Abstract
It has been known that the Alfvén velocity plays a significant role in generation and propagation of magnetohydrodynamic (MHD) waves. Until now, however, the global distribution of the Alfvén velocity in the magnetosphere has not been reported. To determine the spatial distribution of the Alfvén velocity, we have statistically examined the THEMIS magnetic field and electron density data obtained in the L (the equatorial geocentric distance to the field line measured in Earth’s radii) range of ~ 4–12 and at all local times near the magnetic equator between − 5° and 5° in magnetic latitude for 2008–2014. We observed a pronounced dawn–dusk asymmetry in the equatorial Alfvén velocity calculated from the THEMIS magnetic field and density data. That is, the dawnside Alfvén velocity is higher than the duskside Alfvén velocity. This asymmetry is due to the duskside bulge in the plasmasphere. The radial profile of the Alfvén velocity shows an increasing function of L between L = 4 and 10 in the dusk sector, while a decreasing function in the dawn sector. By comparing these Alfvén velocity distributions along the local time and radial distance, we discuss the occurrence distribution and propagation of MHD waves in the outer magnetosphere.
Highlights
Magnetohydrodynamic (MHD) waves have become recognized as a manifestation of energy transport in the Earth’s magnetosphere and serve as a useful tool for remote sensing of the magnetospheric phenomena
THEMIS-A was near the magnetic equator with a magnetic latitude (MLAT) between − 1.7° and 4.4°, and it moved outward from L = 3.2 in the morning (MLT = 9.2) to L = 11.3 in the afternoon (MLT = 13.1)
By using the magnetic field and electron density observed in the L range of ~ 4–12 and at all local times near the magnetic equator, we obtain the spatial distribution of equatorial VA
Summary
Magnetohydrodynamic (MHD) waves have become recognized as a manifestation of energy transport in the Earth’s magnetosphere and serve as a useful tool for remote sensing of the magnetospheric phenomena. The MHD wave equations produce three wave modes: the shear Alfvén mode, slow mode, and fast mode.
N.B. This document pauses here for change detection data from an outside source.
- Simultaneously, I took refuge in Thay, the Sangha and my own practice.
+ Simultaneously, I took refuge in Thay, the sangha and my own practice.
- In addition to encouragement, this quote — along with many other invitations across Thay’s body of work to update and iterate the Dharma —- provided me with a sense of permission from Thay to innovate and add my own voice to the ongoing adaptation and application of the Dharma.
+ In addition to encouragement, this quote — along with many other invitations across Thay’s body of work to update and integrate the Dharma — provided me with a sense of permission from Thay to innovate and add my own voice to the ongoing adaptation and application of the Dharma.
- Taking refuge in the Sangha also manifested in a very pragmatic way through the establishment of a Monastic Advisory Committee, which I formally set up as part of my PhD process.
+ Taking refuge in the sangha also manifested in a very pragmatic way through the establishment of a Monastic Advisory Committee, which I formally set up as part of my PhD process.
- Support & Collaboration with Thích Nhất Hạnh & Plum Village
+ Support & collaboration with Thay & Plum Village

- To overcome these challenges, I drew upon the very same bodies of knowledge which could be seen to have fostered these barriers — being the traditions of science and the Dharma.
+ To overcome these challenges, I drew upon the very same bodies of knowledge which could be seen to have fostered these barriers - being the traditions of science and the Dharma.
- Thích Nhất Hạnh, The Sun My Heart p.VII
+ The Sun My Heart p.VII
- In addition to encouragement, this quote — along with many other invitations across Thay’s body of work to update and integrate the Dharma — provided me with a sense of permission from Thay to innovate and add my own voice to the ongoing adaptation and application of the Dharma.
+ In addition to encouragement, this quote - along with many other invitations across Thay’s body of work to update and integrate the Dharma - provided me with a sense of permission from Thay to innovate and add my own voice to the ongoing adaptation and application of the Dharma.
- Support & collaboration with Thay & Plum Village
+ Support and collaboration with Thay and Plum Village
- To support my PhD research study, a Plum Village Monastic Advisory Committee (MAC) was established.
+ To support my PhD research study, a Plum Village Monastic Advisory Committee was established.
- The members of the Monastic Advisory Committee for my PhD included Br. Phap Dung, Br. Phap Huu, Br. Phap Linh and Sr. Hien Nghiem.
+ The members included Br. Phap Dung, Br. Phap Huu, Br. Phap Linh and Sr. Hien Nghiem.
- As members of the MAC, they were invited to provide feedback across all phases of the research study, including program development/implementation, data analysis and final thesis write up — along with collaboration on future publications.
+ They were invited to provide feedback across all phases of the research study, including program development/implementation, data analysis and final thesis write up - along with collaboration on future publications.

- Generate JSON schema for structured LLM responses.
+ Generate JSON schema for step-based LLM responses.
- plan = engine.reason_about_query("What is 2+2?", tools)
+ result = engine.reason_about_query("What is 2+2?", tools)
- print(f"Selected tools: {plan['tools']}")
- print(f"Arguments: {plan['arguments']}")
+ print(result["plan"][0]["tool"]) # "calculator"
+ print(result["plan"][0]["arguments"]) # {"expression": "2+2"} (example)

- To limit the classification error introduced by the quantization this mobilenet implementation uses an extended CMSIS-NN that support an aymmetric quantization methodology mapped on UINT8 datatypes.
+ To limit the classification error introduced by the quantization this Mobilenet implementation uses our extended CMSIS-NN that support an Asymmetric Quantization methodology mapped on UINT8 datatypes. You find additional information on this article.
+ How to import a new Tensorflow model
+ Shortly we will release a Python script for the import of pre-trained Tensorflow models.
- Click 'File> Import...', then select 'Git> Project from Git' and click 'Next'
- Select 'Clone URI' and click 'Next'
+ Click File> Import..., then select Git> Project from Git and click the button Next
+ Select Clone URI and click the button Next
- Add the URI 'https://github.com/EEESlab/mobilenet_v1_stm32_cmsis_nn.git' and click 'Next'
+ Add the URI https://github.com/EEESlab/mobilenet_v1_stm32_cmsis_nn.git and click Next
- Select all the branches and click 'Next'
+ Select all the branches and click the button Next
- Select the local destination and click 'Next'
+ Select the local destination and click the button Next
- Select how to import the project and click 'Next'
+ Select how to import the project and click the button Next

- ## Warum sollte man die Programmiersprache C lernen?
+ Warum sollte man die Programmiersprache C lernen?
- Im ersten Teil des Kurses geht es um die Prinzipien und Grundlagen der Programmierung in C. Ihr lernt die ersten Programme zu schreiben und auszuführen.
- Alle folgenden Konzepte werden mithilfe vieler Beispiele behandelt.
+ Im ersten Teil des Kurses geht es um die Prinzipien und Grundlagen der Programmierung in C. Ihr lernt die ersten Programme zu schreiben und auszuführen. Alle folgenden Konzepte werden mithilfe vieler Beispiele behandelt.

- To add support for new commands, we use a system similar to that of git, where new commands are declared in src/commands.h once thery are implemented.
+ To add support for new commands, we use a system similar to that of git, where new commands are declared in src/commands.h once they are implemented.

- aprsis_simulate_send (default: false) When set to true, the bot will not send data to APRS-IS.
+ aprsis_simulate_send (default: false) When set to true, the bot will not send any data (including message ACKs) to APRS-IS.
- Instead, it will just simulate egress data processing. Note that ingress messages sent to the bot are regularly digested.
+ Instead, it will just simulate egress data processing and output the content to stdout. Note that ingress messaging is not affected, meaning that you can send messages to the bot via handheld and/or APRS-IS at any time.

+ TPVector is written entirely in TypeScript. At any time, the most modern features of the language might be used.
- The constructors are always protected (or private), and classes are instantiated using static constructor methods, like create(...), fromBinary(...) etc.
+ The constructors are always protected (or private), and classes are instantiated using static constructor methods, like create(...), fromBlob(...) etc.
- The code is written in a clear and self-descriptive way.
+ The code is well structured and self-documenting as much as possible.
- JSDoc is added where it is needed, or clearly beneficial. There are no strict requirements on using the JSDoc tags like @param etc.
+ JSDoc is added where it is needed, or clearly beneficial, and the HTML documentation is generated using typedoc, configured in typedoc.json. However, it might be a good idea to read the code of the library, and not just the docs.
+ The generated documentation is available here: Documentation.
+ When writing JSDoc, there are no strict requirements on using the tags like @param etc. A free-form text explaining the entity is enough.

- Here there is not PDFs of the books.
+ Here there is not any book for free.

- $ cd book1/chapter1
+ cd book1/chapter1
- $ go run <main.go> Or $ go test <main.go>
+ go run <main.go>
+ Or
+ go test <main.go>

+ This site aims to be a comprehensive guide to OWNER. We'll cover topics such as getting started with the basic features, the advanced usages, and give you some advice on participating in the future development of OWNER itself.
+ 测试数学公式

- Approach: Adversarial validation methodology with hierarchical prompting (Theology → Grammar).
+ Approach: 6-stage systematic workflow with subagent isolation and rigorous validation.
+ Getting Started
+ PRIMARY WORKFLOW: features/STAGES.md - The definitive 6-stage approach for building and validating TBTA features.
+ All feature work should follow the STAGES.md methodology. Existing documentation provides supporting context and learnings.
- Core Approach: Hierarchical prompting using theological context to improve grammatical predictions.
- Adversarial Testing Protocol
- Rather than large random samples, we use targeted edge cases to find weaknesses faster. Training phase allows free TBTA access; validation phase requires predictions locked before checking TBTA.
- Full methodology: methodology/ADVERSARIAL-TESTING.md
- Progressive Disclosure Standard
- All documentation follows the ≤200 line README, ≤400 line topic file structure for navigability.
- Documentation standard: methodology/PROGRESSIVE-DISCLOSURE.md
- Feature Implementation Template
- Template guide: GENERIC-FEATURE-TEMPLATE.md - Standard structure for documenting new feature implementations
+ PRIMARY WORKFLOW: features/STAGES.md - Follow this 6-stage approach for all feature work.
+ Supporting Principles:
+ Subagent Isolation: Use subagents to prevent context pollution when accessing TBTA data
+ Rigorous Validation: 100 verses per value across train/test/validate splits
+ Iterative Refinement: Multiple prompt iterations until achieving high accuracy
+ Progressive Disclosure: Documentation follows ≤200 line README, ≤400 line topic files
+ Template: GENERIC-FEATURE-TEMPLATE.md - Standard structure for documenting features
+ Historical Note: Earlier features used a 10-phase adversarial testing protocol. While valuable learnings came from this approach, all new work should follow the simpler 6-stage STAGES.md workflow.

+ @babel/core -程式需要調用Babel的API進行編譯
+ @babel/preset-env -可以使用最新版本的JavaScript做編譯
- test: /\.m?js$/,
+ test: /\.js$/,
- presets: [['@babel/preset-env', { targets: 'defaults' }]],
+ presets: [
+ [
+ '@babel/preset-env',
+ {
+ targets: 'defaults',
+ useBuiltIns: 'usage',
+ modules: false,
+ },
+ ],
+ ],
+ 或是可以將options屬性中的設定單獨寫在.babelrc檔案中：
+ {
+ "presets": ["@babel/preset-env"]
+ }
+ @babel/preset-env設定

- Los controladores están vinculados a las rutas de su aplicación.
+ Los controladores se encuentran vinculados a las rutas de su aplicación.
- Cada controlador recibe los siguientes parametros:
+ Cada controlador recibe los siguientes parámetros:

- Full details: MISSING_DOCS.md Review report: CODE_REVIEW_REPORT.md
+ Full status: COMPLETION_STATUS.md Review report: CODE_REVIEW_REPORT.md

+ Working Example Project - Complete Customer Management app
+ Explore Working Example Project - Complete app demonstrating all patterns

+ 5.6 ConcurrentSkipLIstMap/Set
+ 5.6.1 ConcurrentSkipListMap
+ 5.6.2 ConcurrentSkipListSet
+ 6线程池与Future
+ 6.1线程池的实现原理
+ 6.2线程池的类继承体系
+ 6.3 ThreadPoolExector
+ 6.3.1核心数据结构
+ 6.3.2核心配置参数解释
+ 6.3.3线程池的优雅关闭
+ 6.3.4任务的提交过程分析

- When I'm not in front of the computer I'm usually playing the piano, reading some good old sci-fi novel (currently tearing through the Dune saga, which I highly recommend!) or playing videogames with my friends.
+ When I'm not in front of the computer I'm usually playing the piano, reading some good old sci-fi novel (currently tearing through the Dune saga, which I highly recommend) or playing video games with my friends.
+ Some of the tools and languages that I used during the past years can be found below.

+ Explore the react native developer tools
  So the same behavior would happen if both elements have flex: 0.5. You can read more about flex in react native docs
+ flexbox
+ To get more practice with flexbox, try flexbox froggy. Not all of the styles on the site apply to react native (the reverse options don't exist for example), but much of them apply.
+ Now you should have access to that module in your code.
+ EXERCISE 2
The wave packet for the shear Alfvén mode propagates only along the ambient magnetic field, while the fast mode propagates isotropically and delivers wave energy across the field lines. The fast mode speed is similar to the Alfvén velocity except for a region of the plasma sheet, where the plasma temperature is very high (Moore et al 1987). The Alfvén velocity is determined from magnetospheric fundamental quantities, plasma mass density, and magnetic field intensity.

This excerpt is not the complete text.